| ASSIGNMENT |
Without the pictures, print the lines from the one holding "Sheer Lipstick: none -> 1 x 22.50 = 22.50" through the last line below, both included, exactly as they stand.

◆ ◆ ◆ ◆

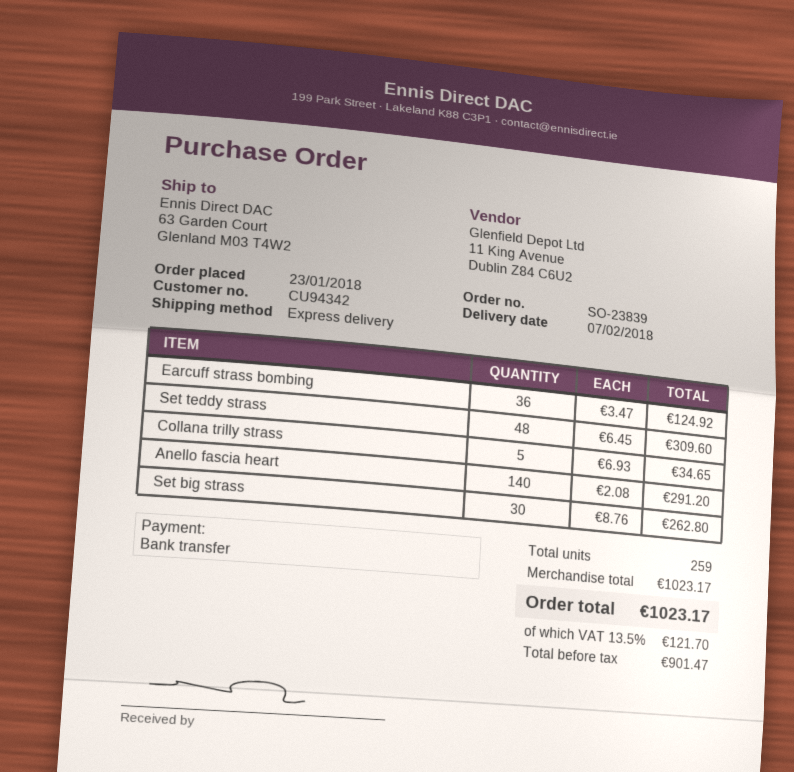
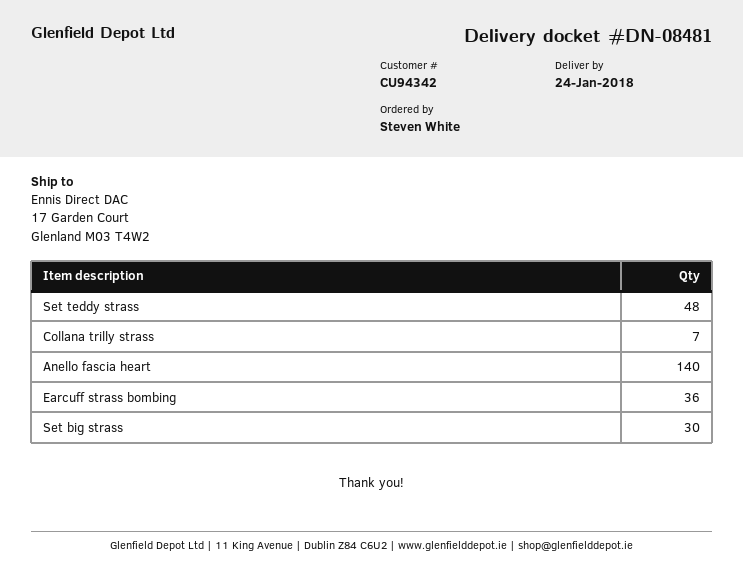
delivery date: 2018-02-07 -> 2018-01-24
ship to: 63 Garden Court, Glenland M03 T4W2 -> 17 Garden Court, Glenland M03 T4W2
Collana trilly strass: 5 -> 7

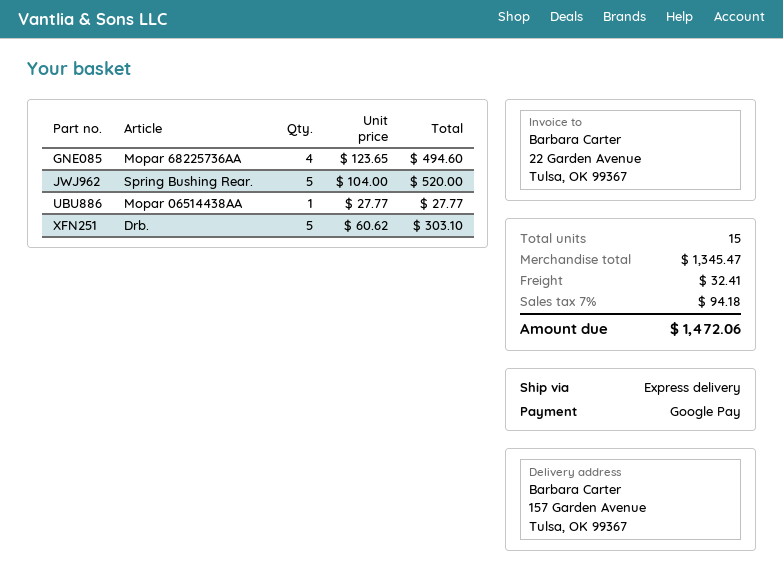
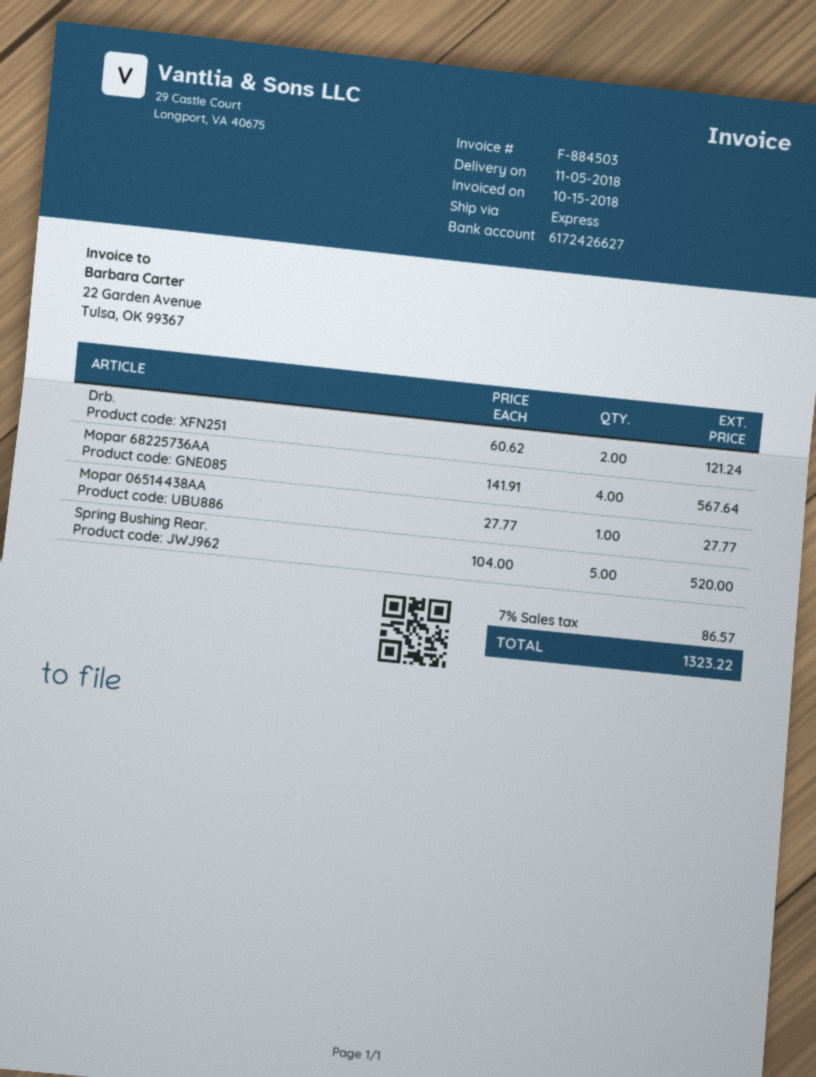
Mopar 68225736AA: 4 x 123.65 = 494.60 -> 4 x 141.91 = 567.64
Drb.: 5 x 60.62 = 303.10 -> 2 x 60.62 = 121.24
shipping: 32.41 -> none
tax: 7% = 94.18 -> 7% = 86.57
total: 1472.06 -> 1323.22

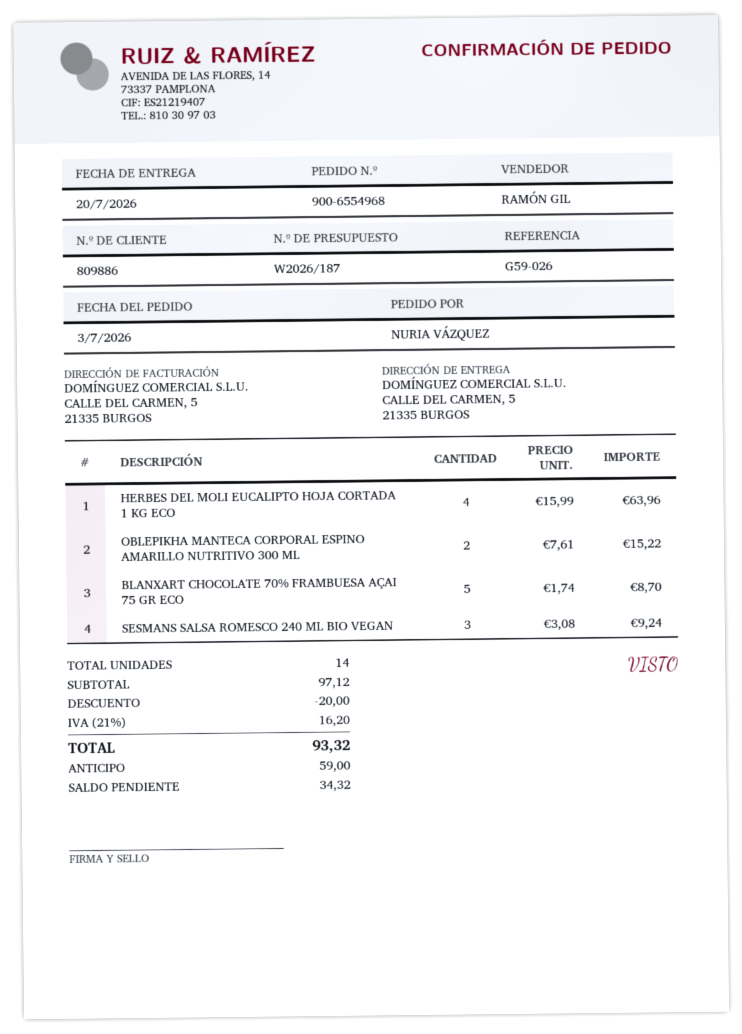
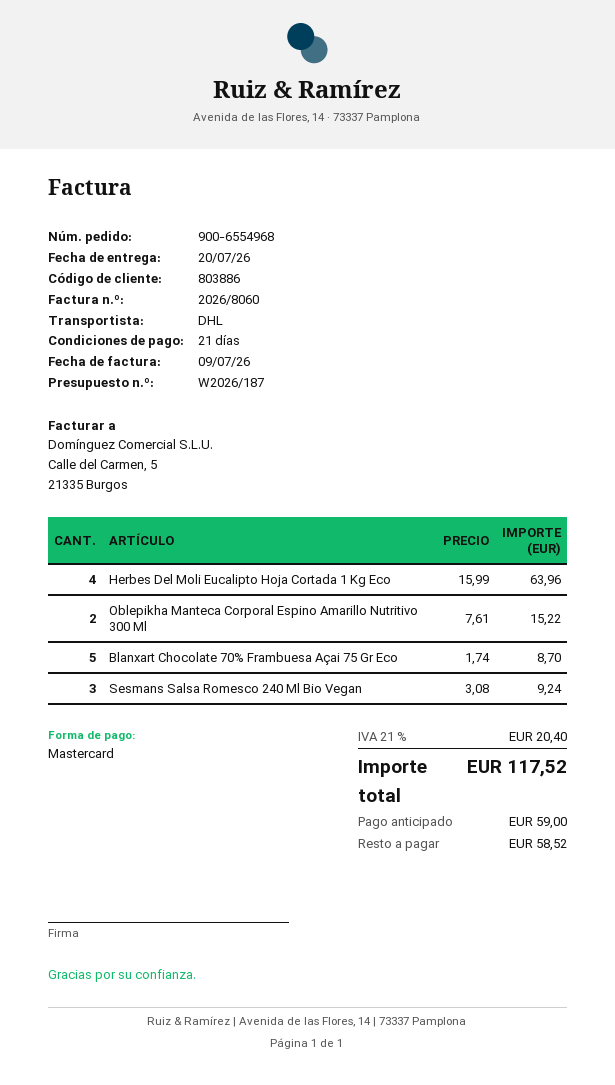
customer number: 809886 -> 803886
discount: 20.00 -> none
tax: 21% = 16.20 -> 21% = 20.40
total: 93.32 -> 117.52
balance: 34.32 -> 58.52

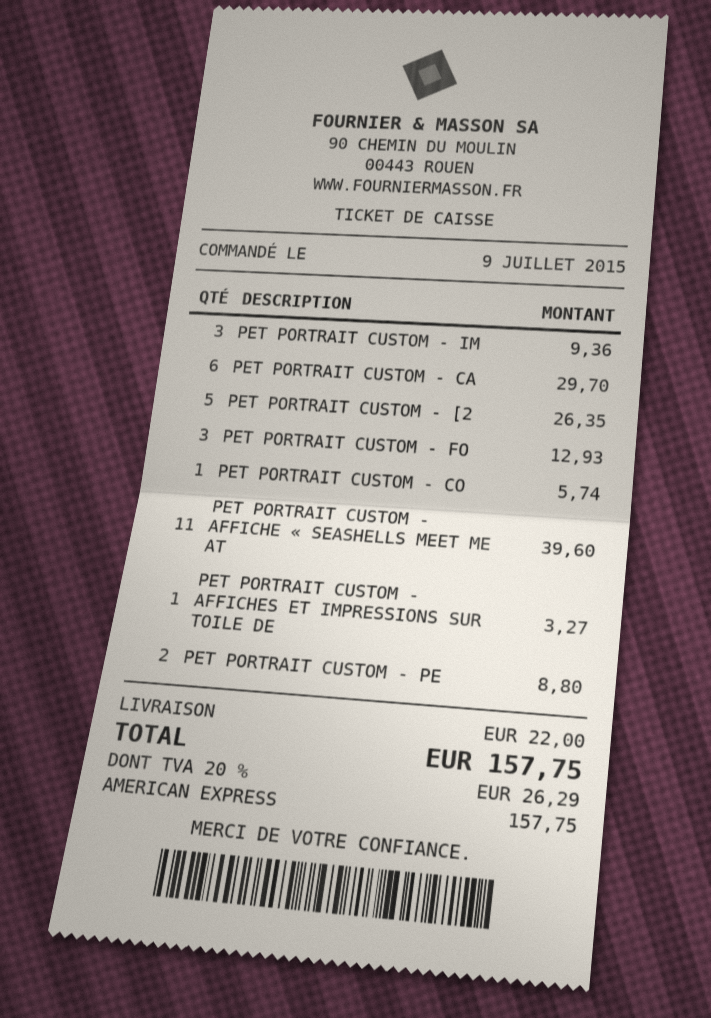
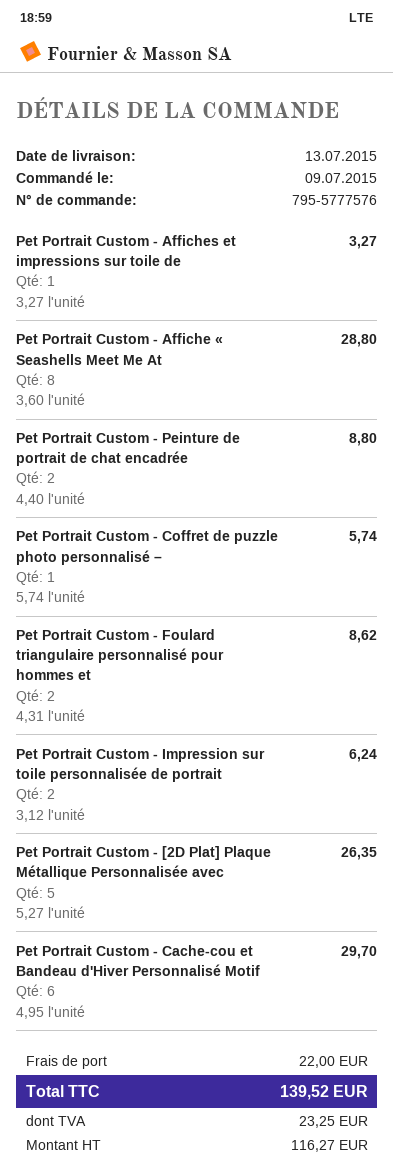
PET PORTRAIT CUSTOM - IM: 3 for 9.36 -> 2 for 6.24
PET PORTRAIT CUSTOM - FO: 3 for 12.93 -> 2 for 8.62
PET PORTRAIT CUSTOM - AFFICHE « SEASHELLS MEET ME AT: 11 for 39.60 -> 8 for 28.80
tax: 26.29 -> 23.25
total: 157.75 -> 139.52

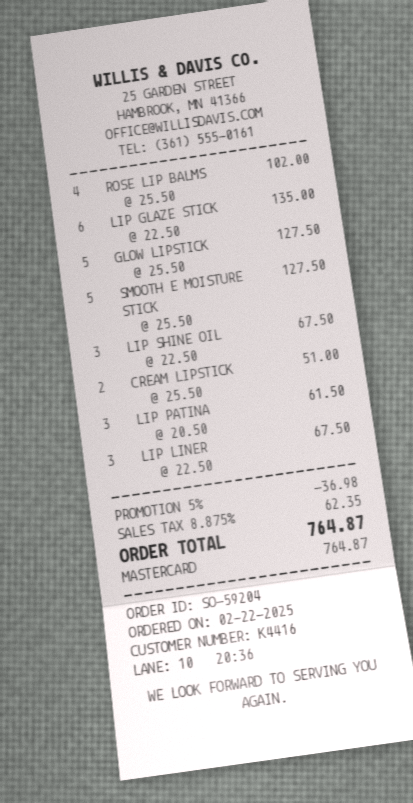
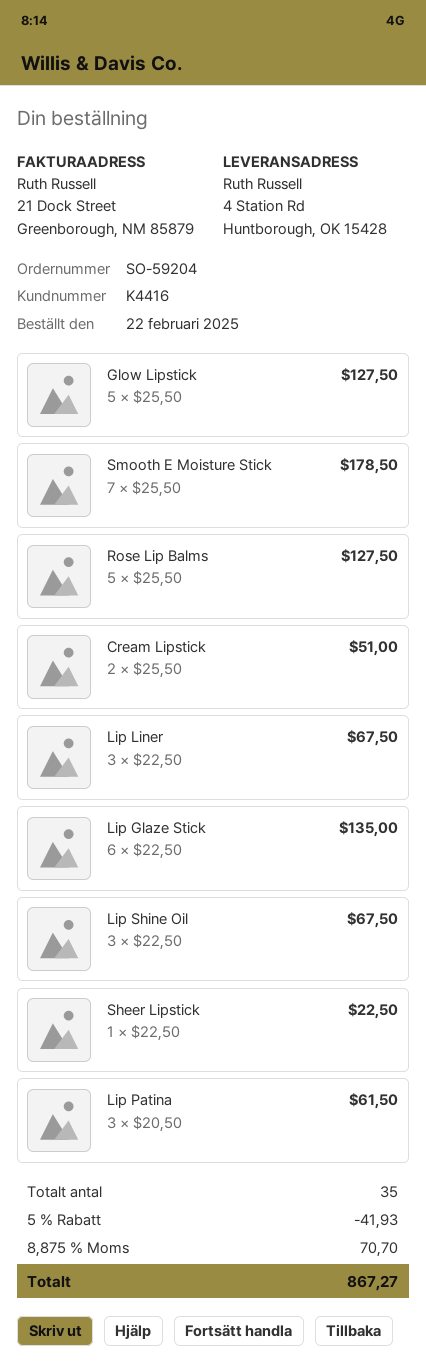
ROSE LIP BALMS: 4 x 25.50 = 102.00 -> 5 x 25.50 = 127.50
SMOOTH E MOISTURE STICK: 5 x 25.50 = 127.50 -> 7 x 25.50 = 178.50
Sheer Lipstick: none -> 1 x 22.50 = 22.50
discount: 5% = 36.98 -> 5% = 41.93
tax: 8.875% = 62.35 -> 8.875% = 70.70
total: 764.87 -> 867.27

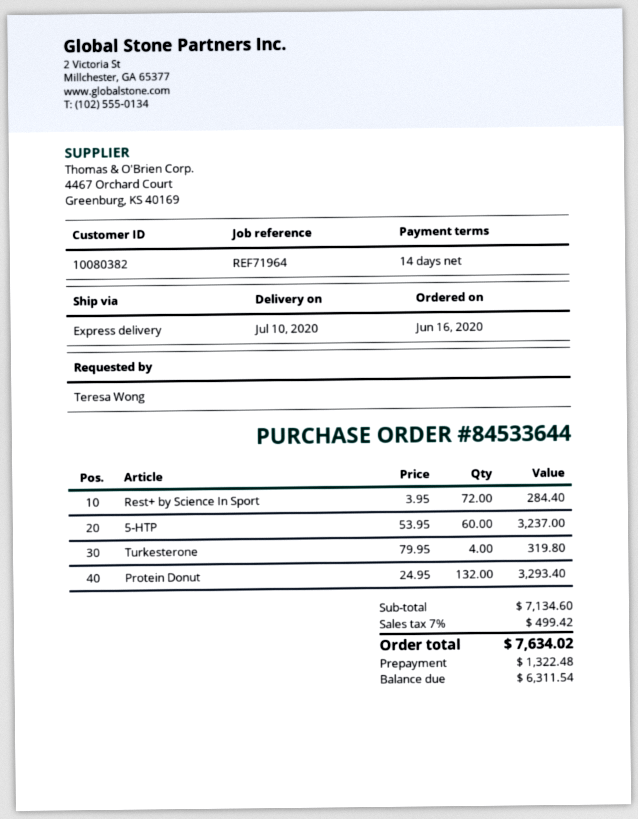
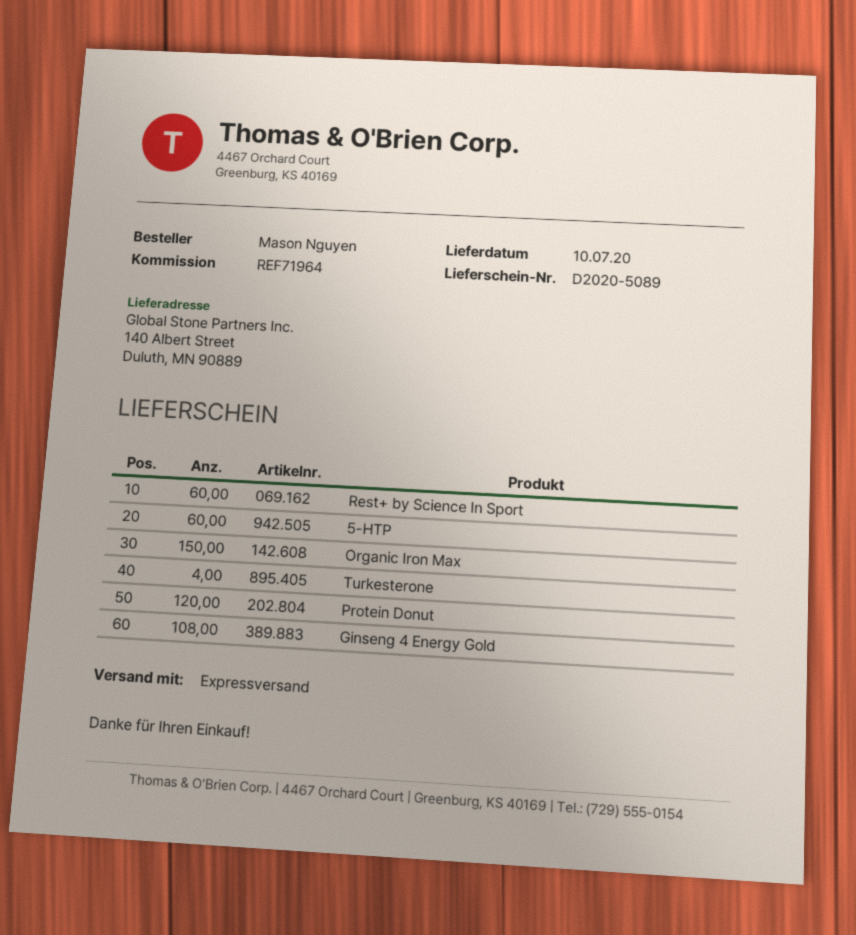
ordered by: Teresa Wong -> Mason Nguyen
Rest+ by Science In Sport: 72 -> 60
Protein Donut: 132 -> 120
Organic Iron Max: none -> 150
Ginseng 4 Energy Gold: none -> 108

◆ ◆ ◆ ◆

| RESPONSE TO THIS EXERCISE |
Sheer Lipstick: none -> 1 x 22.50 = 22.50
discount: 5% = 36.98 -> 5% = 41.93
tax: 8.875% = 62.35 -> 8.875% = 70.70
total: 764.87 -> 867.27

ordered by: Teresa Wong -> Mason Nguyen
Rest+ by Science In Sport: 72 -> 60
Protein Donut: 132 -> 120
Organic Iron Max: none -> 150
Ginseng 4 Energy Gold: none -> 108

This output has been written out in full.